The violent, messy situation they arrive at ultimately makes this episode memorable. Despite the constraints of making a gripping war drama out of a 45-minute PG sci-fi show, they more or less pull it off. Like Jake, us viewers spend all our time in the climate controlled environs of the station while horrible wars are being fought in any number of distant outposts, of which we are only occasionally reminded. It’s a shocking contrast to suddenly find ourselves in a field hospital tending to war wounded. I thought the exhausting plight of the doctors at the front was well done. Maybe they should have a whole TV series about that, seems like a bountiful premise.
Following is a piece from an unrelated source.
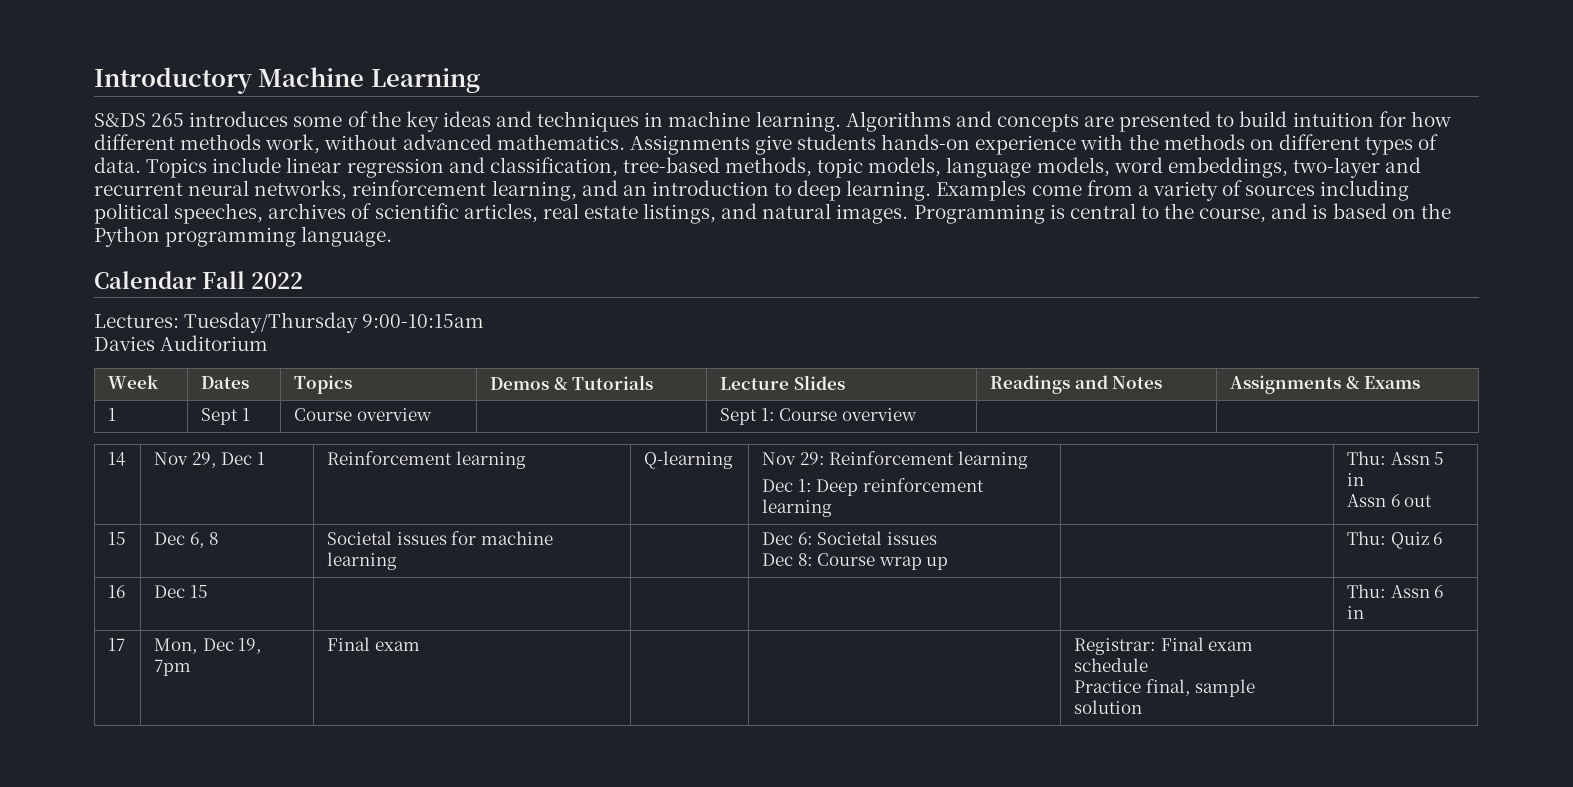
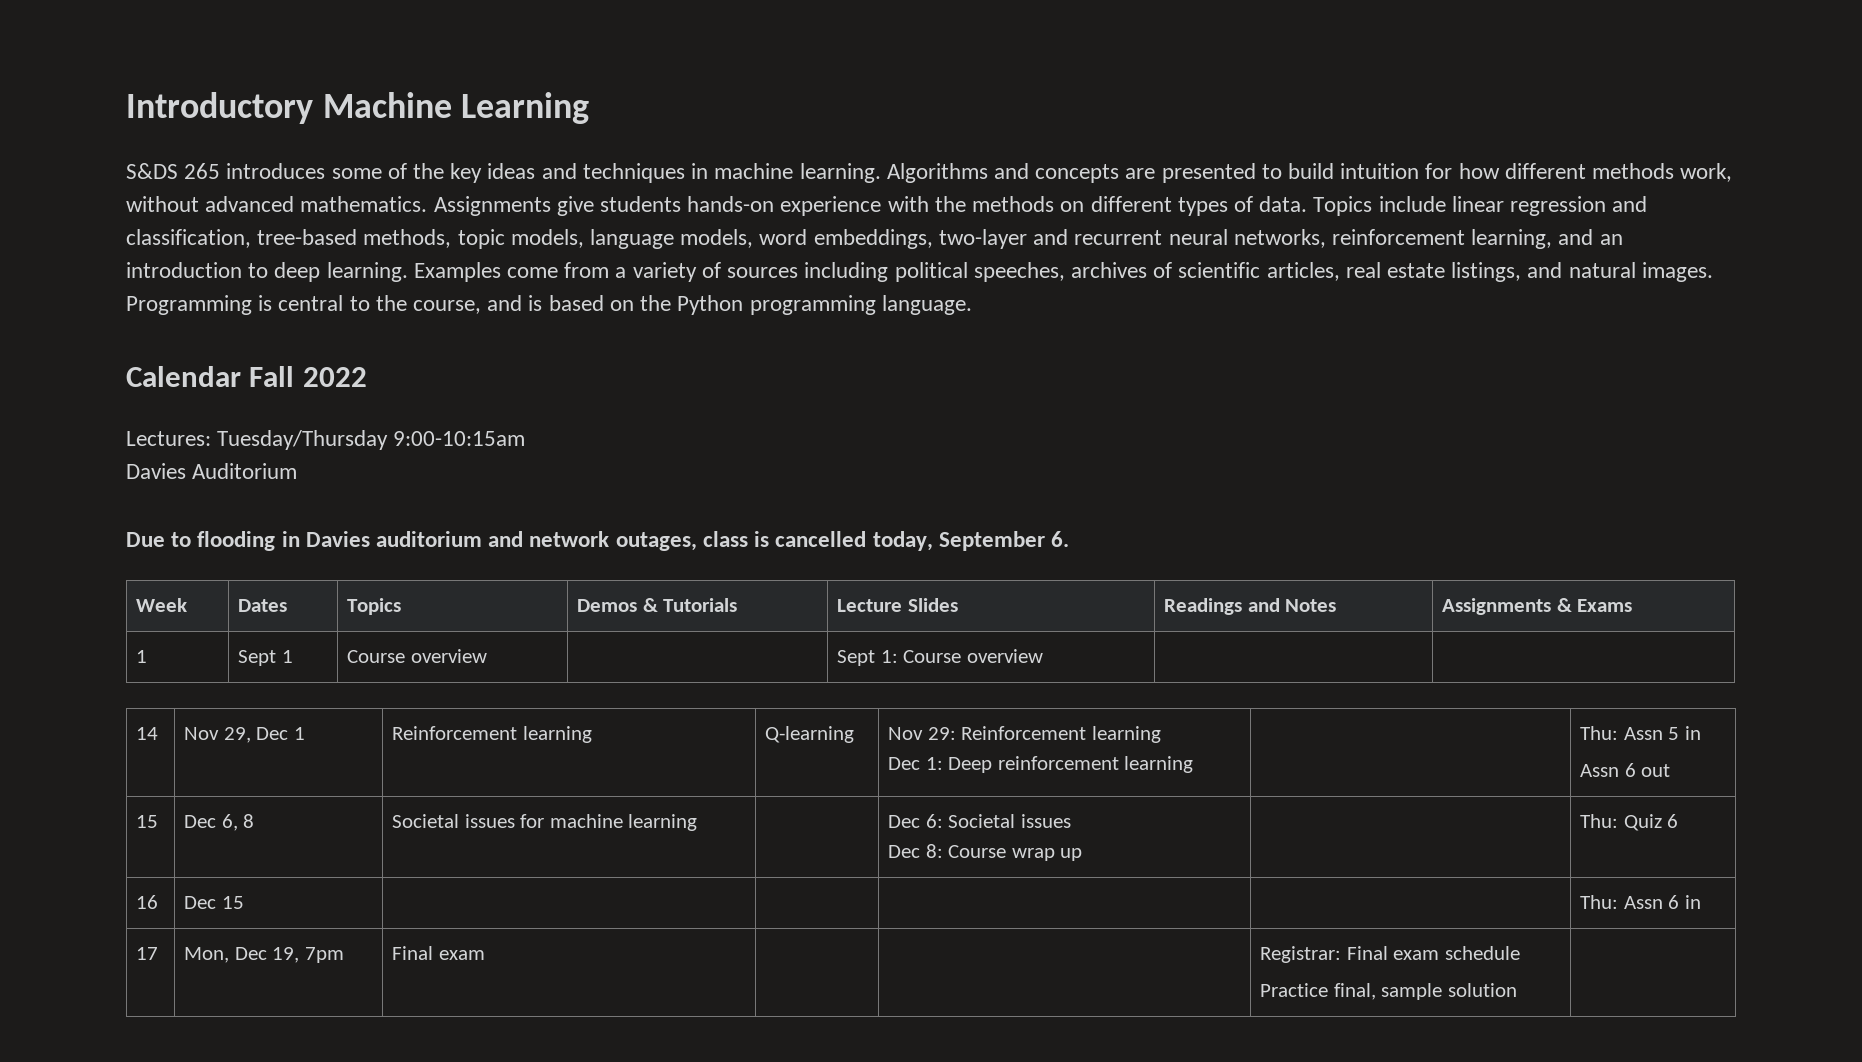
(269, 343) none -> [126,531,1069,551] // Due to flooding in Davies auditorium and network outages, class is cancelled today, September 6.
Unfortunately I’m not sure Cirroc Lofton really has the range for this one, so a lot of his scenes feel rather flat or forced. It’s easy to understand a kid getting scared and screwing up when bombs are dropping all around him or people are dying in front of him, so I think the context and story worked well, as does Jake’s maturation as a person (and the always well-done Ben-Jake relationship), even if the principal performance is weaker.

That Guy! note: Enjoyed the blue alien doctor being played by Mark Holton, the That Guy! who you may know as Pee-wee’s nemesis in Pee-Wee’s Big Adventure, “It’s Enrico Pallazzo!” guy from The Naked Gun, or Chubb the fat basketball player from Teen Wolf. Extremely solid That Guy!

Overall: 4 out of 5. Wiiiiiiiin….in the end!